Does it mean exactly that JUCE’s current Unity plug-in can load multi-track audio from the external audio interface?

“Load multitrack audio” or “stream it through a process graph for further processing”?

If you want to load multitrack audio files, I suggest you look at Tracktion Engine, which builds on top of JUCE and gives you DAW-like features such as edits, clips, project files, etc.

If all you want is audio i/o processing capabilities, perhaps a little more sophisticated than the base audio API’s for each OS you want to target, then yes - JUCE will give you access to all channels on a multi-channel audio interface, for processing.

The purpose of JUCE is to provide high-performance Audio I/O processing - multichannel, with configurable processing graphs through plugins, effects, etc. - out of the box. If you want more sophisticated, DAW-like features (Saving/loading multi-channel clip/edit-based project files), then adding Tracktion on top of JUCE is the way to go.

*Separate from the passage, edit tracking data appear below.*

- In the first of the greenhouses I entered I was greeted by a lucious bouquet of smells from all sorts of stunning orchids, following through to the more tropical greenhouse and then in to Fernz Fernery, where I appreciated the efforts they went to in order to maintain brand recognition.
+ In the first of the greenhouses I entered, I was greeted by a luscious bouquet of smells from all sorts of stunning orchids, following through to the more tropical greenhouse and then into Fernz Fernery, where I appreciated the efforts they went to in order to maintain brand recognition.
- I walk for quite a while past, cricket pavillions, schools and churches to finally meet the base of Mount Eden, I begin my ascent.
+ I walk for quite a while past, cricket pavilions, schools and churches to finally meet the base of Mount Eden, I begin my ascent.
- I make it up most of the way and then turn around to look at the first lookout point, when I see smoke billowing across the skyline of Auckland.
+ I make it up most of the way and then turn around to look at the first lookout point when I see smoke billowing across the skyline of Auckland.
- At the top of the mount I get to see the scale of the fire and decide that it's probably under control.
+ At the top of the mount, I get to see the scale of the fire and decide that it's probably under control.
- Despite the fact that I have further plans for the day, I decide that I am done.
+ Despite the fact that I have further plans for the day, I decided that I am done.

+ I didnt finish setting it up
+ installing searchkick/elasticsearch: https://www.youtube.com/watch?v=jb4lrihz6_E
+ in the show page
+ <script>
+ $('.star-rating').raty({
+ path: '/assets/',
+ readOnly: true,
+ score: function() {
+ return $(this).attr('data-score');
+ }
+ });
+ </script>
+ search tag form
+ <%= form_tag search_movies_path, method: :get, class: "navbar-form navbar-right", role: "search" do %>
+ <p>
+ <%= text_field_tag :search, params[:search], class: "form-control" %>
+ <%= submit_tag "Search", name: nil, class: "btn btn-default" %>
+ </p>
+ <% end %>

This is all explained pretty well in the tutorials:

Definitely worth investing a few hours to go through those before you get started …

Thank you for your reply.
I’m going to develop a software that uses Unity to process audio input from multiple microphones in real time, recognize voice, and convert it into text.
I’m asking the prior researchers because I want to determine first whether or not I can do this using JUCE’s Unity plug-in.
If that is possible, I will study JUCE further from now on.

I’d say go for it. While I’m not familiar with the JUCE Unity plugin (I’m an UE guy), I’m pretty sure that you’ll get what you need once you get it integrated into your project … JUCE is simply one of the most powerful audio i/o processing frameworks around.

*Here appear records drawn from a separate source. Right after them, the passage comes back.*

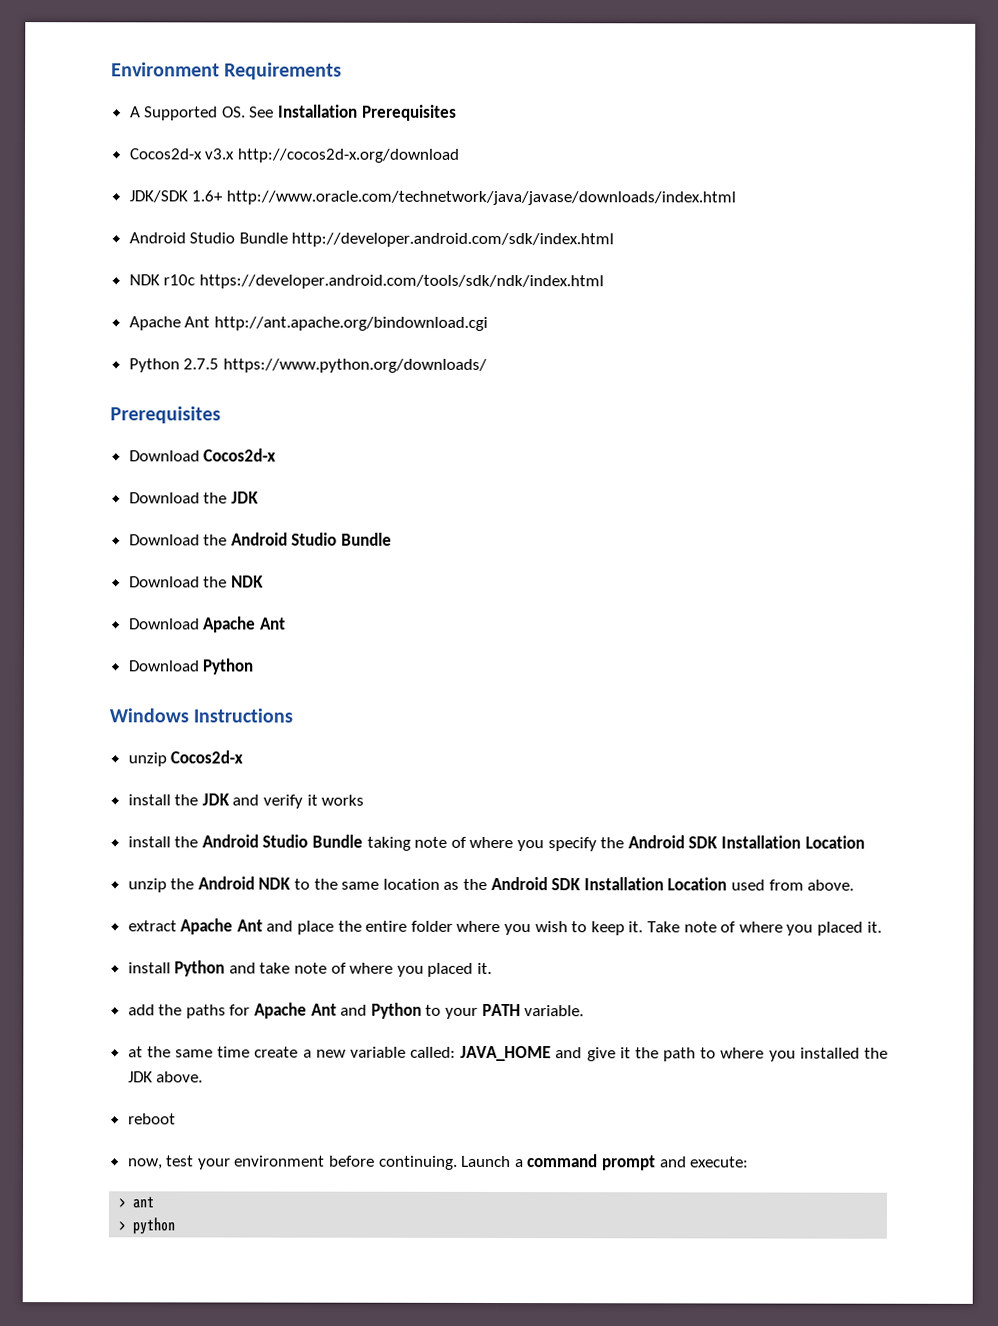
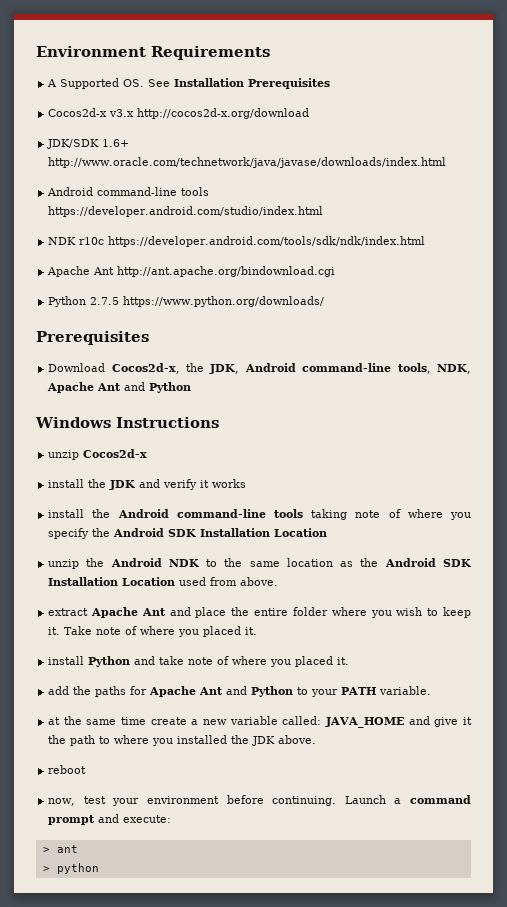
- Android Studio Bundle http://developer.android.com/sdk/index.html
+ Android command-line tools https://developer.android.com/studio/index.html
- Download Cocos2d-x
- Download the JDK
- Download the Android Studio Bundle
- Download the NDK
- Download Apache Ant
- Download Python
+ Download Cocos2d-x, the JDK, Android command-line tools, NDK, Apache Ant and Python
- install the Android Studio Bundle taking note of where you specify the Android SDK Installation Location
+ install the Android command-line tools taking note of where you specify the Android SDK Installation Location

Let us hear how you get along!

Thank you very much.
I will go as you said

You’ve got two options with JUCE in Unity.

  1. You can create a Unity Native Audio SDK plug-in, which works with Unity’s audio engine and audio mixer. In this case Unity acts as the DAW and your plug-in would be like Unity’s version of a VST/AU plug-in. The issue here is that you don’t have proper control over audio hardware and things like ASIO drivers. You are stuck with what Unity gives you for audio device access, which is very basic. But your plug-in can interact directly with Unity’s audio engine and DSP chain.

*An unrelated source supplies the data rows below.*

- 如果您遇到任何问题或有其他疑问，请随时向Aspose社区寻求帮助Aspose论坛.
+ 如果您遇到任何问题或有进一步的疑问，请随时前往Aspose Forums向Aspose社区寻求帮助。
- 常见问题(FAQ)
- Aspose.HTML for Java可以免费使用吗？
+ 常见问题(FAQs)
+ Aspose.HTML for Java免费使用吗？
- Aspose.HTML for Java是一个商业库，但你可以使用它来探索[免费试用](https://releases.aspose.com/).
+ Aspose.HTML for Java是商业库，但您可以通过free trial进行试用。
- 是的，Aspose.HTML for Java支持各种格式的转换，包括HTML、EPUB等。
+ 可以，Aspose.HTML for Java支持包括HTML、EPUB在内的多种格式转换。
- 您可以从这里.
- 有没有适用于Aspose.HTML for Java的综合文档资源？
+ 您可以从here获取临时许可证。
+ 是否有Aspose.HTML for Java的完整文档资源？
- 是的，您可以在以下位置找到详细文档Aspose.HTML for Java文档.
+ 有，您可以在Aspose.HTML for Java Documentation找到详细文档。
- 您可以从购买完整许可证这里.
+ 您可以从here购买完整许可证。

  2. You can bypass Unity’s native audio engine and just use JUCE from within Unity. This will work, and you will be able to access all the the hardware and low latency audio device drivers and hardware I/O, but it will be completely cut off from Unity’s audio engine. Any interaction you want to create between the two you will have to do manually. Sharing audio buffers is unlikely, but you can for example let C# invoke methods to control your C++ JUCE code via .NET interop, and also get data out of your JUCE code into Unity the same way. And to be clear you can share audio buffer data, but probably not in a way that you can effectively join the two audio engines.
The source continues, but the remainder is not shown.